● The problem
Among the entries below, how many lines hold the word "Stronghold"? Reply with the number only.

● Stored dataset items

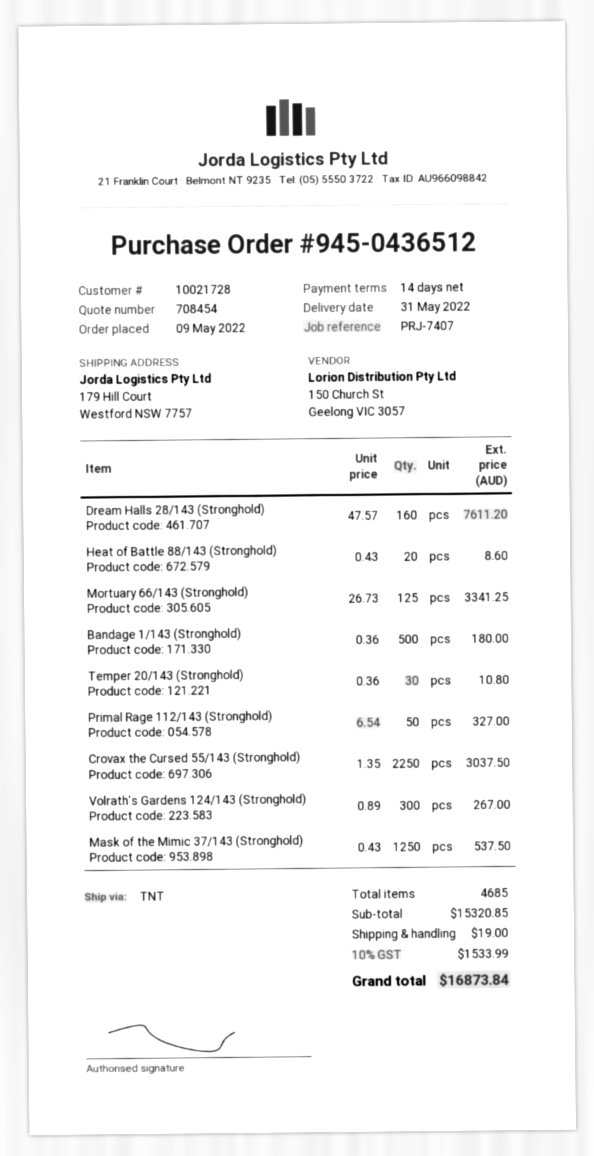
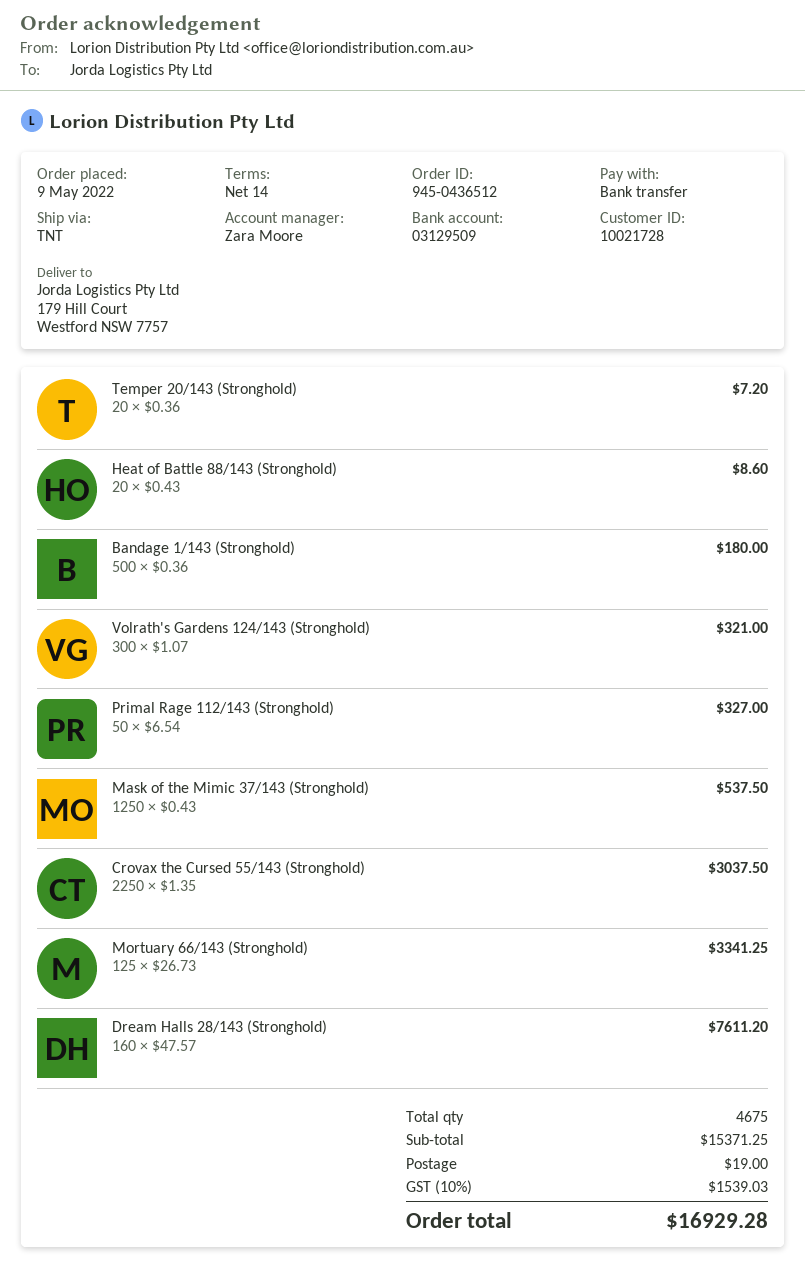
Temper 20/143 (Stronghold): 30 x 0.36 = 10.80 -> 20 x 0.36 = 7.20
Volrath's Gardens 124/143 (Stronghold): 300 x 0.89 = 267.00 -> 300 x 1.07 = 321.00
total quantity: 4685 -> 4675
subtotal: 15320.85 -> 15371.25
tax: 10% = 1533.99 -> 10% = 1539.03
total: 16873.84 -> 16929.28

● Response
2